* _Task data_:
--------------------

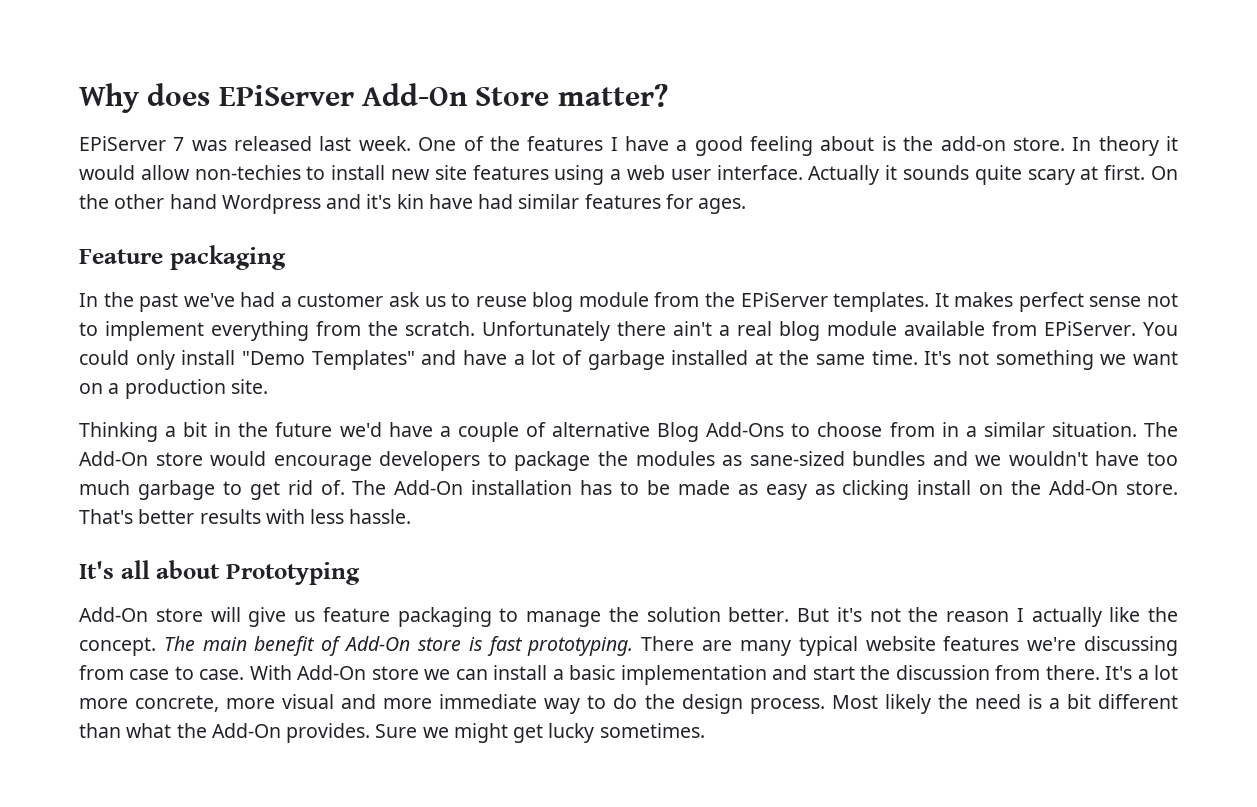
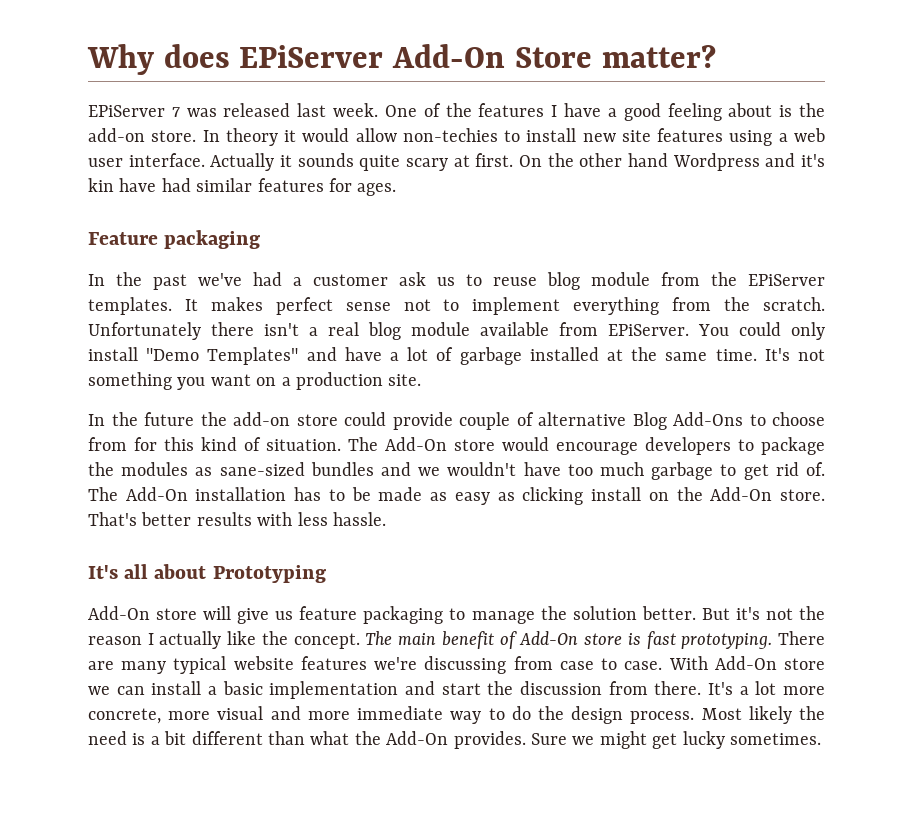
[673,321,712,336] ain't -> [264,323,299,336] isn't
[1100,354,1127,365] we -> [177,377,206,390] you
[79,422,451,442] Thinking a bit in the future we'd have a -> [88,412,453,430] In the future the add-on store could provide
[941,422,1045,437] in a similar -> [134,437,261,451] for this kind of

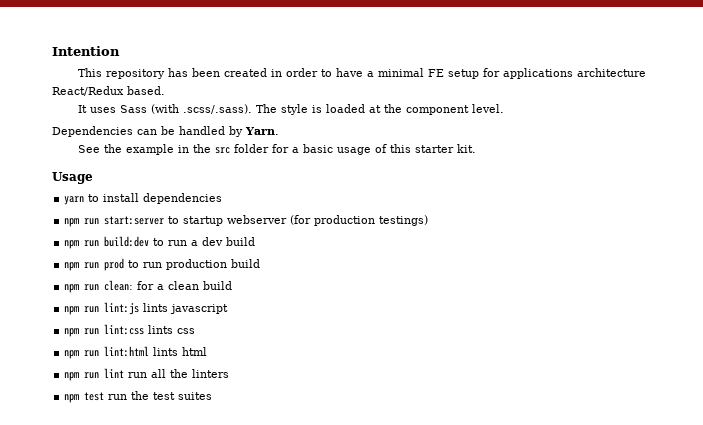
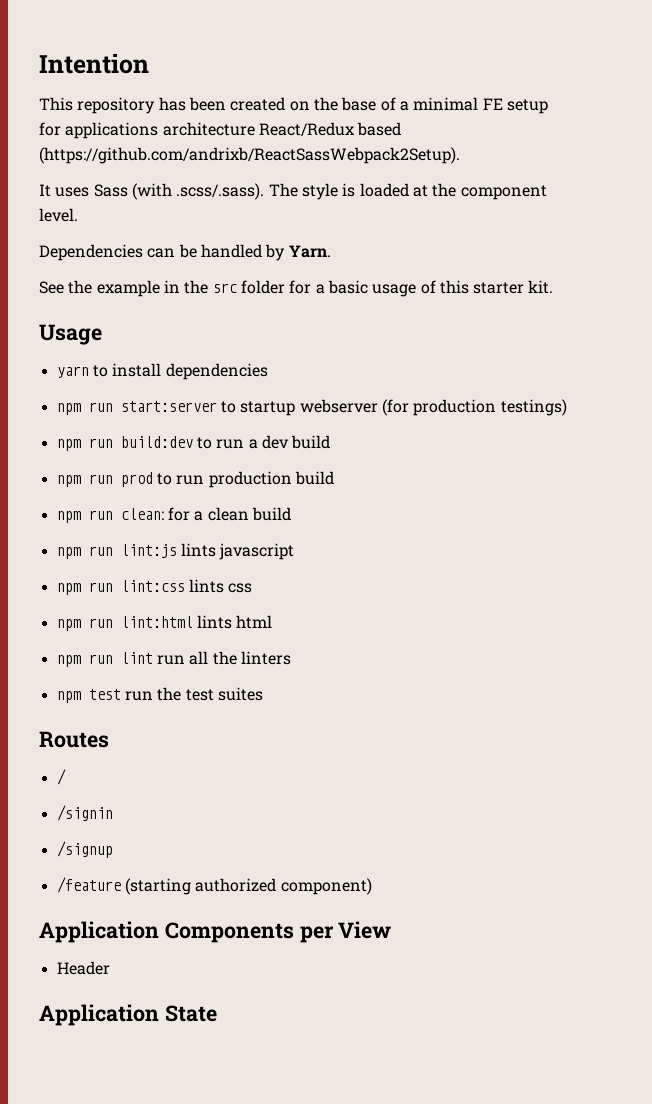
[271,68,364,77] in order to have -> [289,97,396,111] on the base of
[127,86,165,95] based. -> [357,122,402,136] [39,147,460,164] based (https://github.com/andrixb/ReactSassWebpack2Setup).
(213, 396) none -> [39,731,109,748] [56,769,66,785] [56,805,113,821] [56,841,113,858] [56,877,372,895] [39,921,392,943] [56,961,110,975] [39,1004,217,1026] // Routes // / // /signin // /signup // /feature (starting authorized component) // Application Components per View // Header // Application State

--------------------

* _Exercise directions_:
Starting at the line with "[271,68,364,77] in order", restate each line through the end of the records, both ends included, and stop there.

* _Answer space_:
[271,68,364,77] in order to have -> [289,97,396,111] on the base of
[127,86,165,95] based. -> [357,122,402,136] [39,147,460,164] based (https://github.com/andrixb/ReactSassWebpack2Setup).
(213, 396) none -> [39,731,109,748] [56,769,66,785] [56,805,113,821] [56,841,113,858] [56,877,372,895] [39,921,392,943] [56,961,110,975] [39,1004,217,1026] // Routes // / // /signin // /signup // /feature (starting authorized component) // Application Components per View // Header // Application State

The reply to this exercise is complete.